Dataset excerpts
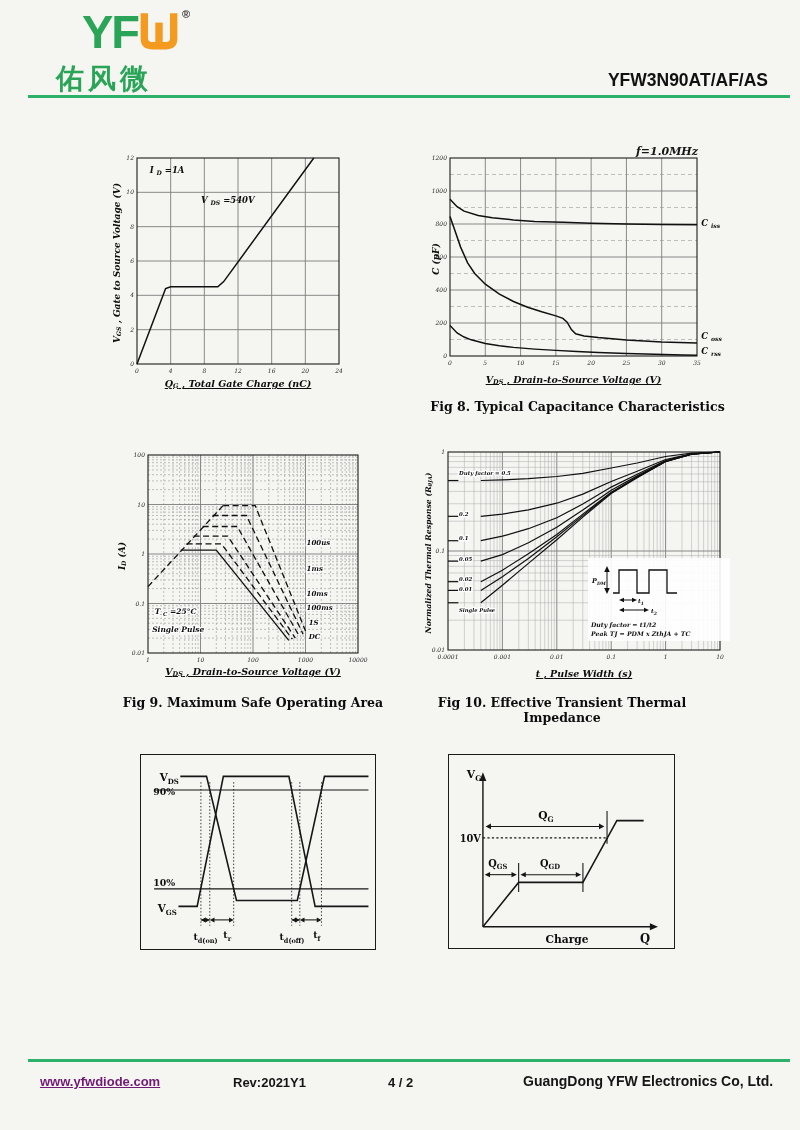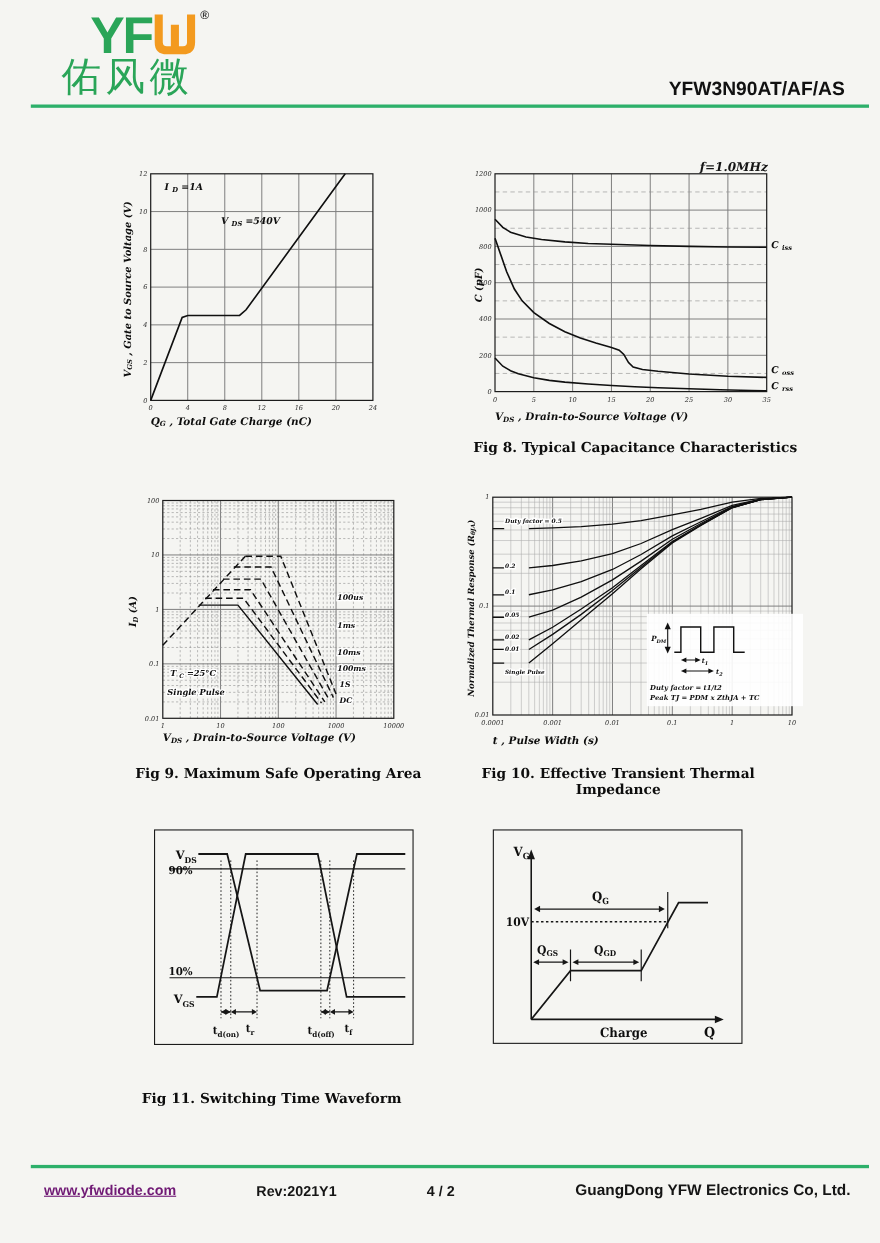--- a/index.html
+++ b/index.html
@@ -3,36 +3,36 @@
 <meta charset="utf-8">
 <style>
   html,body{margin:0;padding:0;background:#e9e9e7;}
   .page{position:relative;width:800px;height:1130px;background:#f5f5f2;overflow:hidden;
         font-family:"Liberation Sans",sans-serif;color:#151515;}
   .abs{position:absolute;}
   
   .logo-row{left:54px;top:8px;display:flex;align-items:flex-start;}
   .logo-yf{font:bold 47px "Liberation Sans",sans-serif;letter-spacing:-2px;line-height:1;margin-left:28px;}
   .logo-reg{font:bold 11px "Liberation Sans",sans-serif;color:#333;margin-left:2px;}
-  .logo-cn{left:56px;top:46px;font-weight:normal;font-size:36px;letter-spacing:4px;
+  .logo-cn{left:56px;top:60px;font-weight:bold;font-size:28px;letter-spacing:4px;
            font-family:"Liberation Sans",sans-serif;}
   .part-no{right:32px;top:70px;font:bold 17.5px "Liberation Sans",sans-serif;color:#111;}
   .hdr-line{left:28px;top:95px;width:762px;height:3px;}
   .section-title{left:34px;top:100px;font:bold 15px "Liberation Sans",sans-serif;}
   
   .ftr-line{left:28px;top:1059px;width:762px;height:3px;}
   .ftr-url{left:40px;top:1074px;font:bold 13px "Liberation Sans",sans-serif;text-decoration:underline;}
   .ftr-rev{left:233px;top:1075px;font:bold 13px "Liberation Sans",sans-serif;}
   .ftr-page{left:388px;top:1075px;font:bold 13px "Liberation Sans",sans-serif;}
   .ftr-co{left:523px;top:1073px;font:bold 14px "Liberation Sans",sans-serif;}
   
   .tk{font:italic 6px "DejaVu Serif",serif;fill:#2a2a2a;}
   .cl{font-family:"DejaVu Serif",serif;font-weight:bold;font-style:italic;fill:#0e0e0e;}
   .caption{font:bold 12.5px "DejaVu Serif",serif;text-align:center;color:#0d0d0d;}
-  .axlab{font:italic bold 9.5px "DejaVu Serif",serif;text-align:left;color:#0d0d0d;}
+  .axlab{font:italic bold 9.5px "DejaVu Serif",serif;text-align:center;color:#0d0d0d;text-decoration:underline;}
   .vlab{transform:rotate(-90deg);transform-origin:0 0;font:italic bold 9px "DejaVu Serif",serif;
         text-align:center;white-space:nowrap;color:#0d0d0d;}
   .vlab-sm{font-size:7.8px;}
   .note{font:italic bold 11px "DejaVu Serif",serif;text-align:right;}
   .sub{font-size:68%;vertical-align:-18%;}
   .wavebox{border:1.6px solid #1b1b1b;background:transparent;}
   .wl{font-family:"DejaVu Serif",serif;font-weight:bold;fill:#0e0e0e;}
   .inset{background:rgba(255,255,255,0.9);padding:2px 3px;}
   .inset-txt{font:italic bold 6.2px "DejaVu Serif",serif;color:#111;line-height:1.5;}
 </style>
@@ -389,21 +389,20 @@
     </g>
     <text x="20" y="27" class="wl" font-size="11"><tspan>V</tspan><tspan font-size="7.5" dy="3">DS</tspan></text>
     <text x="13" y="41" class="wl" font-size="10">90%</text>
     <text x="13" y="135" class="wl" font-size="10">10%</text>
     <text x="18" y="162" class="wl" font-size="11"><tspan>V</tspan><tspan font-size="7.5" dy="3">GS</tspan></text>
     <text x="56" y="191" class="wl" font-size="10"><tspan>t</tspan><tspan font-size="7" dy="2.5">d(on)</tspan></text>
     <text x="88" y="189" class="wl" font-size="10"><tspan>t</tspan><tspan font-size="7" dy="2.5">r</tspan></text>
     <text x="148" y="191" class="wl" font-size="10"><tspan>t</tspan><tspan font-size="7" dy="2.5">d(off)</tspan></text>
     <text x="184" y="189" class="wl" font-size="10"><tspan>t</tspan><tspan font-size="7" dy="2.5">f</tspan></text>
   </svg>
-  <div class="abs caption" style="left:97px;width:300px;top:991px">Fig 11. Switching Time Waveform</div>
 
   <svg class="abs wavebox" style="left:448px;top:754px" width="225" height="193" viewBox="0 0 252 200" preserveAspectRatio="none">
     <g stroke="#161616" fill="none">
       <line x1="38" y1="178" x2="38" y2="26" stroke-width="1.6"></line>
       <line x1="38" y1="178" x2="226" y2="178" stroke-width="1.6"></line>
       <path d="M38,178 L78,132 H150 L188,68 H218" stroke-width="1.7"></path>
       <line x1="38" y1="86" x2="177" y2="86" stroke-width="1.3" stroke-dasharray="2.5,2.5"></line>
       <line x1="45" y1="74" x2="170" y2="74" stroke-width="1.1"></line>
       <line x1="177" y1="58" x2="177" y2="92" stroke-width="1.2"></line>
       <line x1="44" y1="124" x2="72" y2="124" stroke-width="1.1"></line>

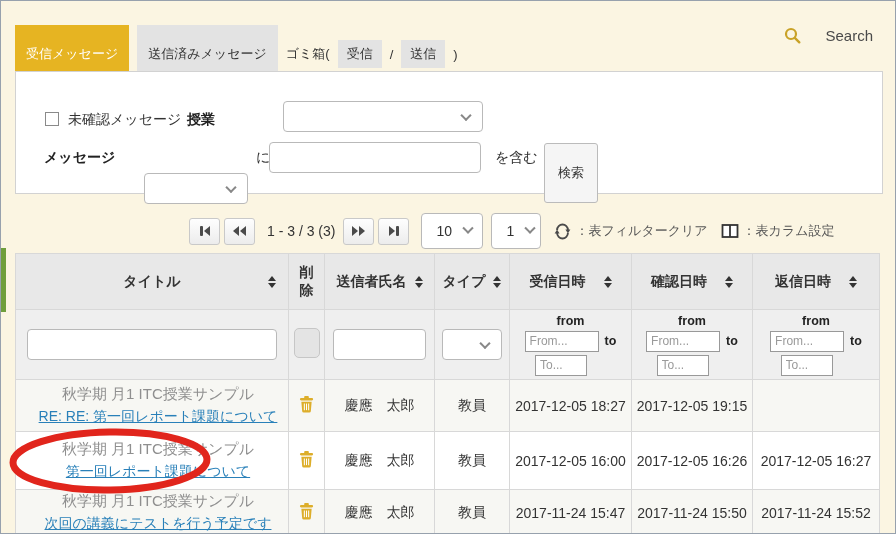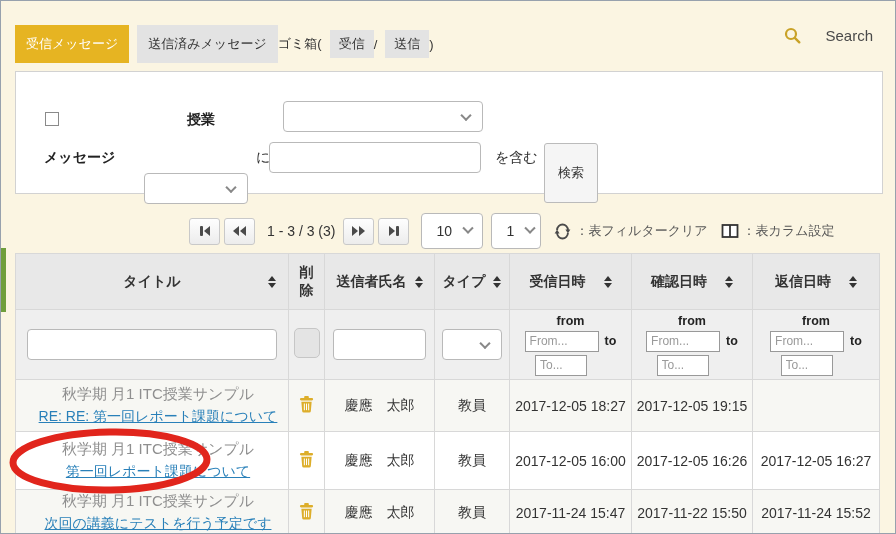--- a/index.html
+++ b/index.html
@@ -2,25 +2,25 @@
 <html><head>
 <meta charset="utf-8">
 <style>
   * { margin:0; padding:0; box-sizing:border-box; }
   body { background:#fff; font-family:"Liberation Sans","DejaVu Sans",sans-serif; }
   .screen{ width:896px; height:534px; border:1px solid #97a1ad; position:relative;
            overflow:hidden; background:#fbf5e2; }
 
   
   .topbar{ display:flex; align-items:center; margin:24px 14px 0 14px; }
-  .tab{ font-size:13px; padding:10px 11px; color:#333; cursor:default; }
+  .tab{ font-size:13px; padding:20px 11px; color:#333; cursor:default; }
   .tab.active{ background:#e6b422; color:#fff; }
   .tab.gray{ background:#e3e3e3; margin-left:8px; }
   .tab.small{ padding:5px 9px; }
-  .plain{ font-size:13px; color:#333; }
+  .plain{ font-size:13px; color:#333; margin-left:8px; }
   .searchbox{ position:absolute; right:22px; top:26px; display:flex; align-items:center; gap:24px;
               font-size:15px; color:#4a4a4a; }
 
   
   .fpanel{ position:absolute; left:14px; top:70px; width:868px; height:123px;
            background:#fff; border:1px solid #d2d2d2; }
   .fp-abs{ position:absolute; }
   .cb{ width:14px; height:14px; border:1px solid #8a8a8a; background:#fff; display:inline-block; }
   .lbl{ font-size:14px; color:#333; }
   .lbl.b{ font-weight:bold; color:#222; }
@@ -108,20 +108,21 @@
       <svg width="17" height="17" viewBox="0 0 17 17">
         <circle cx="7" cy="7" r="5" fill="none" stroke="#c9a227" stroke-width="2.2"></circle>
         <line x1="10.8" y1="10.8" x2="15.3" y2="15.3" stroke="#c9a227" stroke-width="2.4" stroke-linecap="round"></line>
       </svg>
     </span>
     <span>Search</span>
   </div>
 
   <div class="fpanel">
     <span class="cb fp-abs" style="left:29px;top:40px;"></span>
+    <span class="lbl fp-abs" style="left:52px;top:39px;">未確認メッセージ</span>
     <span class="lbl b fp-abs" style="left:171px;top:39px;">授業</span>
     <div class="dd fp-abs" style="left:267px;top:29px;width:200px;height:31px;">
       <span class="chev"></span>
     </div>
 
     <span class="lbl b fp-abs" style="left:28px;top:77px;">メッセージ</span>
     <div class="dd fp-abs" style="left:128px;top:70px;width:104px;height:31px;">
       <span class="chev"></span>
     </div>
     <span class="lbl fp-abs" style="left:240px;top:77px;">に</span>
@@ -360,21 +361,21 @@
               <path d="M2.5 6 h11 l-0.9 10.2 a1.6 1.6 0 0 1 -1.6 1.4 h-6 a1.6 1.6 0 0 1 -1.6 -1.4 Z" fill="#ddae2a"></path>
               <line x1="5.7" y1="8" x2="5.7" y2="15" stroke="#fff" stroke-width="1.1"></line>
               <line x1="8" y1="8" x2="8" y2="15" stroke="#fff" stroke-width="1.1"></line>
               <line x1="10.3" y1="8" x2="10.3" y2="15" stroke="#fff" stroke-width="1.1"></line>
             </svg>
           </span>
         </td>
         <td>慶應　太郎</td>
         <td>教員</td>
         <td>2017-11-24 15:47</td>
-        <td>2017-11-22 15:50</td>
+        <td>2017-11-24 15:50</td>
         <td>2017-11-24 15:52</td>
       </tr>
     </tbody>
   </table>
 
   <div class="greenstrip"></div>
 
   <svg class="redcircle" width="208" height="72" viewBox="0 0 208 72">
     <ellipse cx="104" cy="36" rx="97" ry="29" fill="none" stroke="#e1251c" stroke-width="7" stroke-linecap="round" transform="rotate(-1 104 36)"></ellipse>
   </svg>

Aim of the exercise:
Scan the lines above, and whenever one holds the string "vlab", copy it.

Written response:
   .vlab{transform:rotate(-90deg);transform-origin:0 0;font:italic bold 9px "DejaVu Serif",serif;
   .vlab-sm{font-size:7.8px;}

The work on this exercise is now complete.